_Task_:
Give the number of lines in the listing below that include the word "files", with nothing more.
====
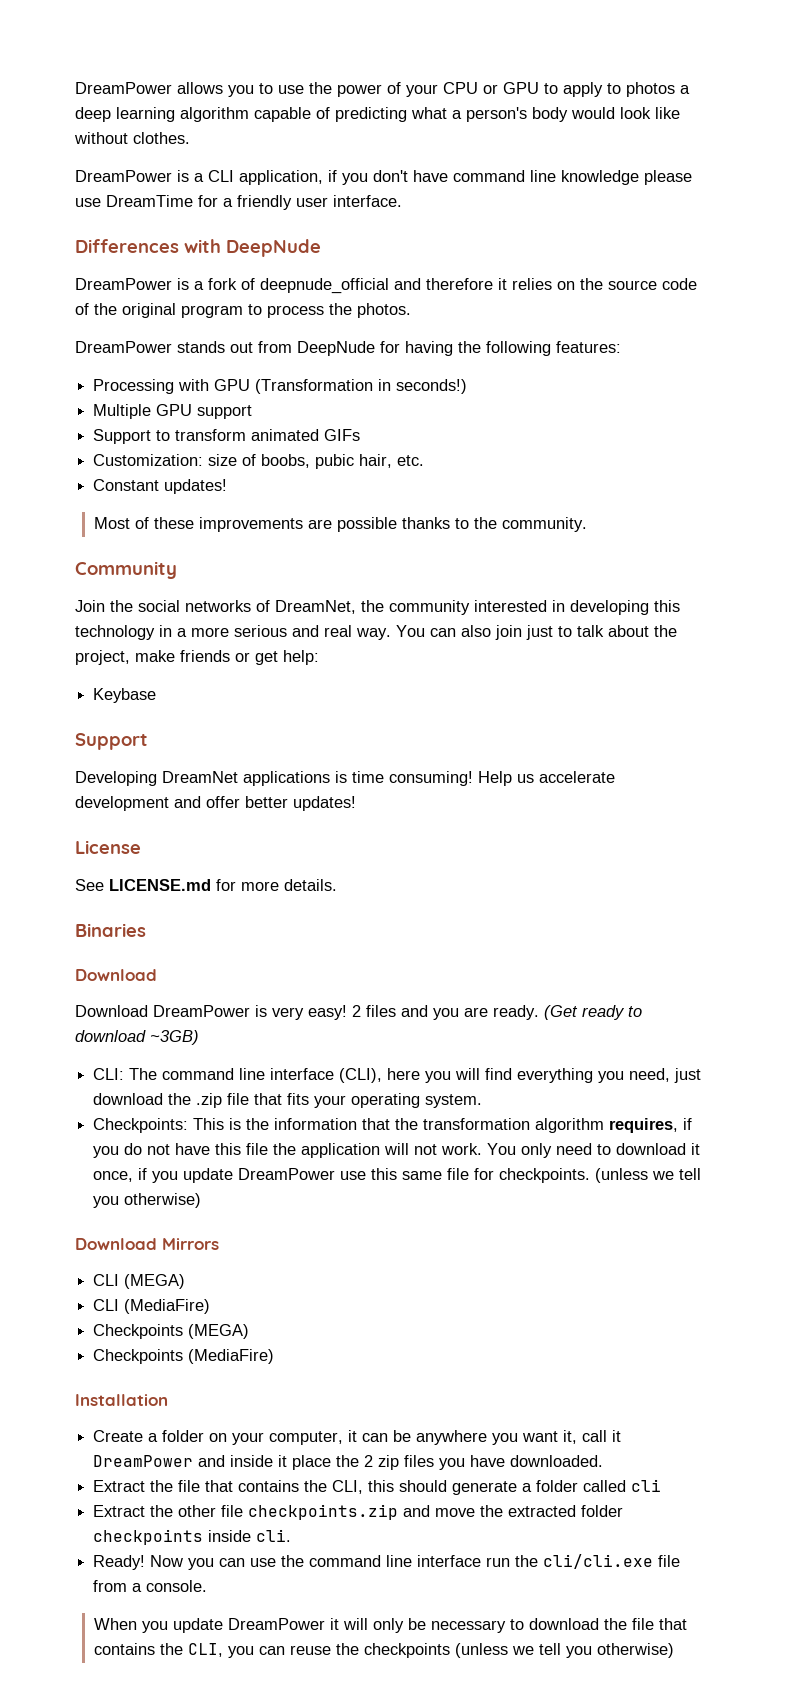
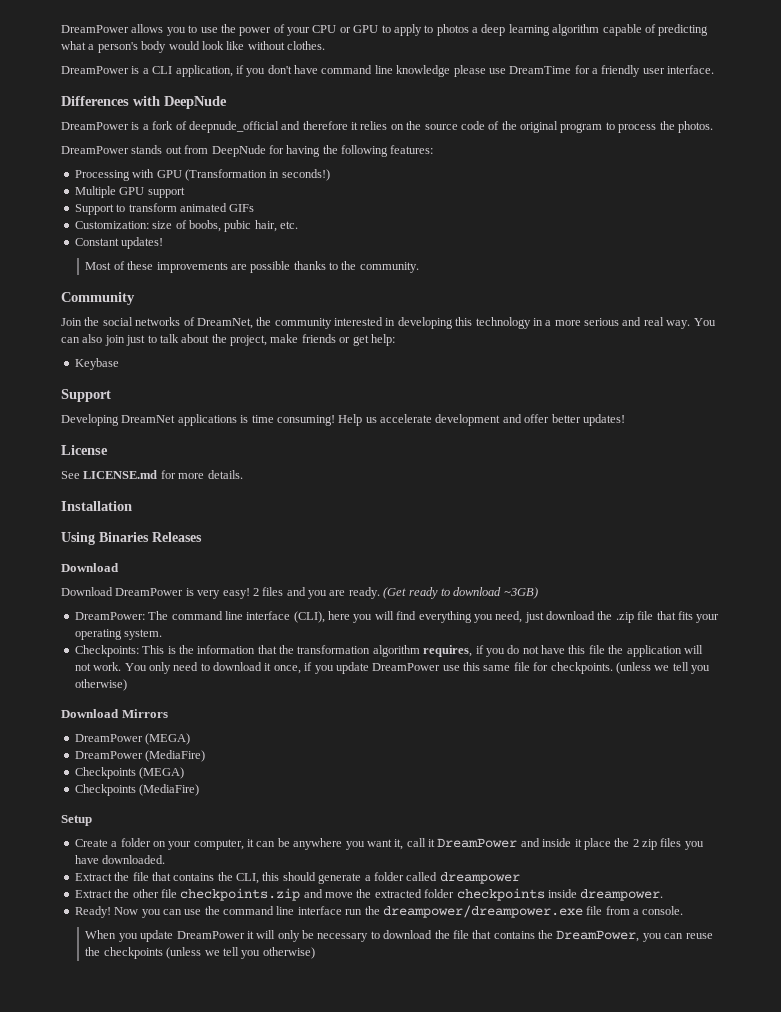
(337, 885) none -> [61,501,132,511] [61,532,95,545] Installation // Using
(146, 930) none -> [152,532,202,542] Releases
[93,1068,125,1080] CLI: -> [74,612,145,620] DreamPower:
[93,1274,186,1289] [93,1299,120,1311] CLI (MEGA) // CLI -> [74,733,191,745] [74,751,143,759] DreamPower (MEGA) // DreamPower
[75,1394,168,1406] Installation -> [61,815,92,826] Setup
[631,1479,662,1492] cli -> [439,872,520,884] dreampower
[256,1529,292,1542] cli. -> [580,889,664,901] dreampower.
[543,1554,654,1569] cli/cli.exe -> [382,905,583,918] dreampower/dreampower.exe
[187,1643,223,1657] CLI, -> [556,930,640,942] DreamPower,

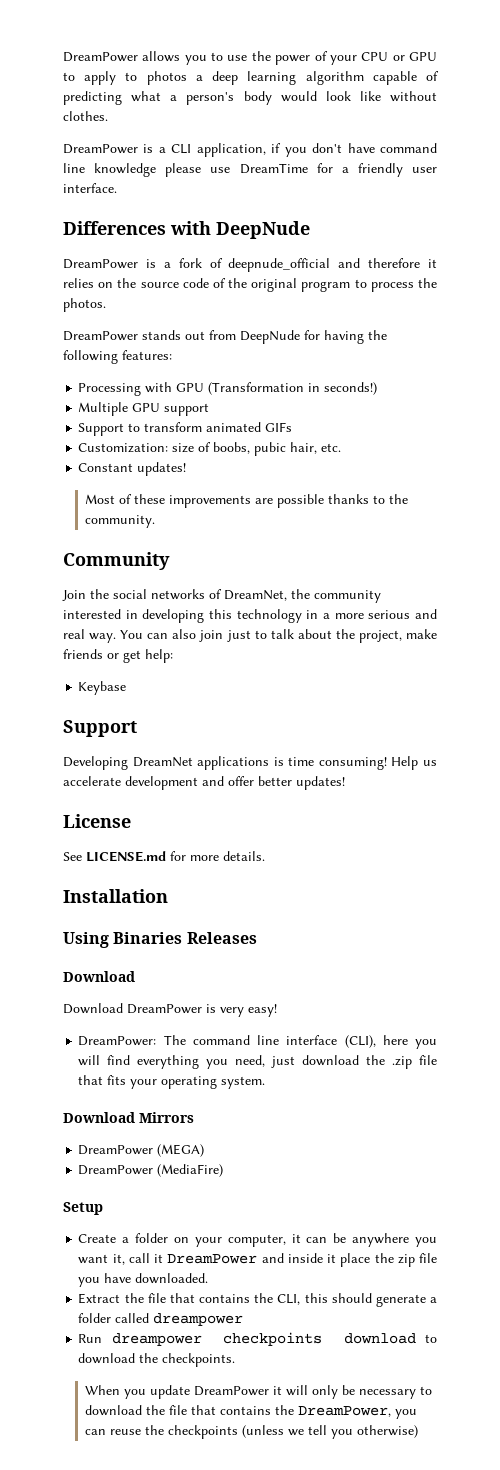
[252,587,538,599] 2 files and you are ready. (Get ready to download ~3GB) -> (277, 1010) none
[74,645,703,657] [74,662,710,674] [74,679,127,691] // Checkpoints: This is the information that the transformation algorithm requires, if you do not have this file the application will not work. You only need to download it once, if you update DreamPower use this same file for checkpoints. (unless we tell you otherwise) -> (266, 1082) none
[74,767,185,779] [74,784,200,796] // Checkpoints (MEGA) // Checkpoints (MediaFire) -> (224, 1170) none
[632,838,682,850] 2 zip files -> [397,1253,438,1267] zip file
[74,888,664,901] [74,905,684,918] Extract the other file checkpoints.zip and move the extracted folder checkpoints inside dreampower. // Ready! Now you can use the command line interface run the dreampower/dreampower.exe file from a console. -> [78,1332,438,1346] [78,1353,236,1367] Run dreampower checkpoints download to download the checkpoints.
====
_Task solution_:
2